Task goal: Copy every line of the data that includes the string "width".

Exercise materials:
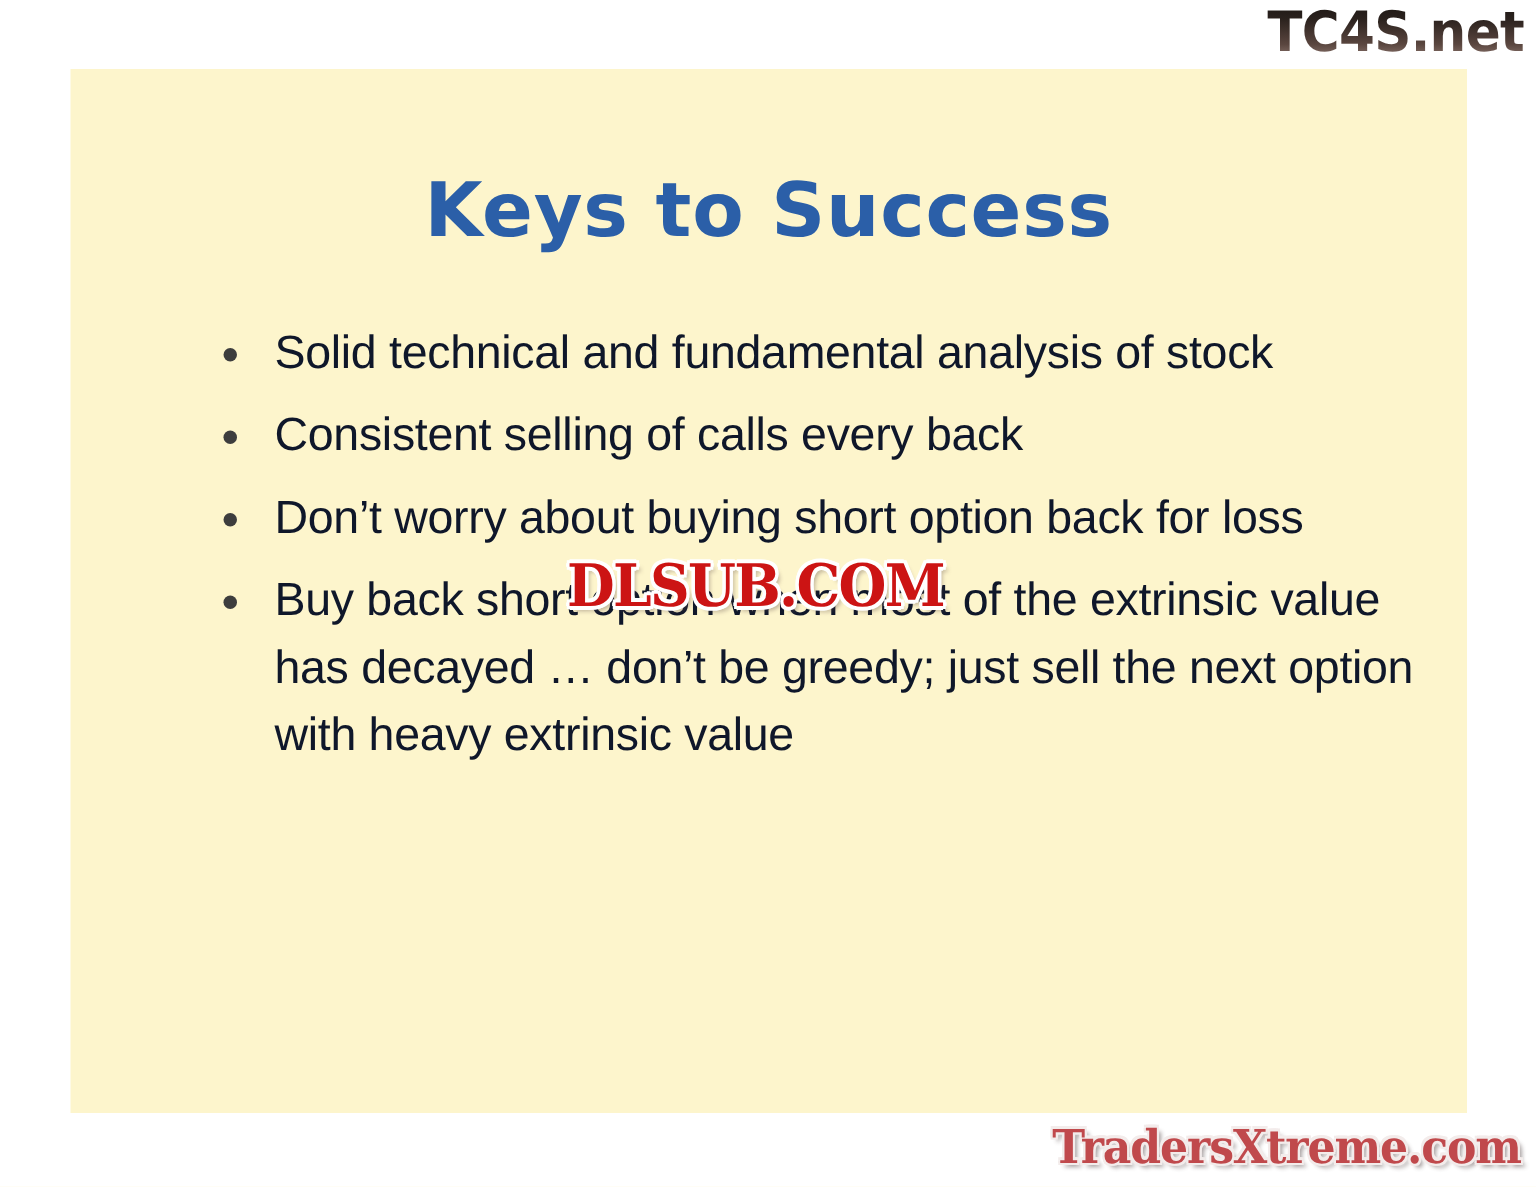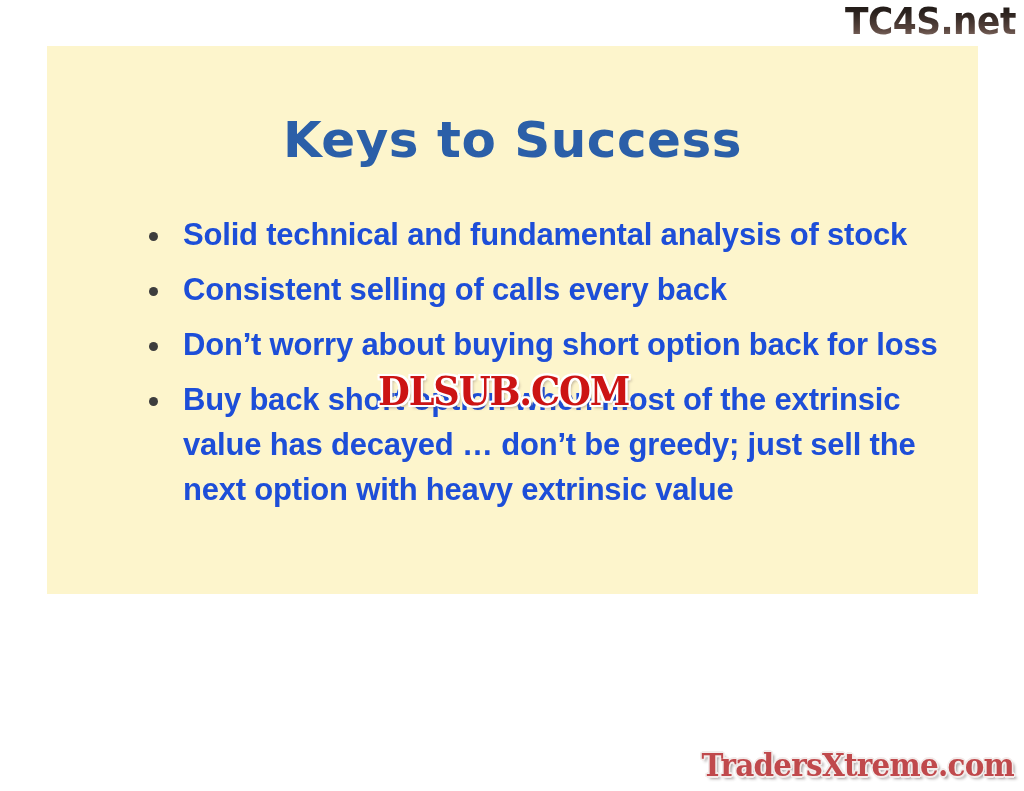--- a/index.html
+++ b/index.html
@@ -20,21 +20,21 @@
     position: absolute;
     inset: 0;
     background: #ffffff;
   }
 
   #slide {
     position: absolute;
     left: 47px;
     top: 46px;
     width: 931px;
-    height: 548px;
+    height: 696px;
     background: #fdf5cc;
   }
 
   
   #slide-title {
     position: absolute;
     left: 0;
     top: 68px;
     width: 100%;
     text-align: center;
@@ -55,23 +55,23 @@
     width: 855px;
     list-style: none;
     margin: 0;
     padding: 0;
   }
 
   .bullet-item {
     position: relative;
     padding-left: 87px;
     margin-bottom: 10px;
-    color: #1d4ed8;
+    color: #0f172a;
     font-family: "Liberation Sans", sans-serif;
-    font-weight: bold;
+    font-weight: normal;
     font-size: 31px;
     line-height: 45px;
     letter-spacing: -0.2px;
   }
 
   .bullet-dot {
     position: absolute;
     left: 53px;
     top: 20px;
     width: 9px;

Solution for this problem:
     width: 931px;
     width: 100%;
     width: 855px;
     width: 9px;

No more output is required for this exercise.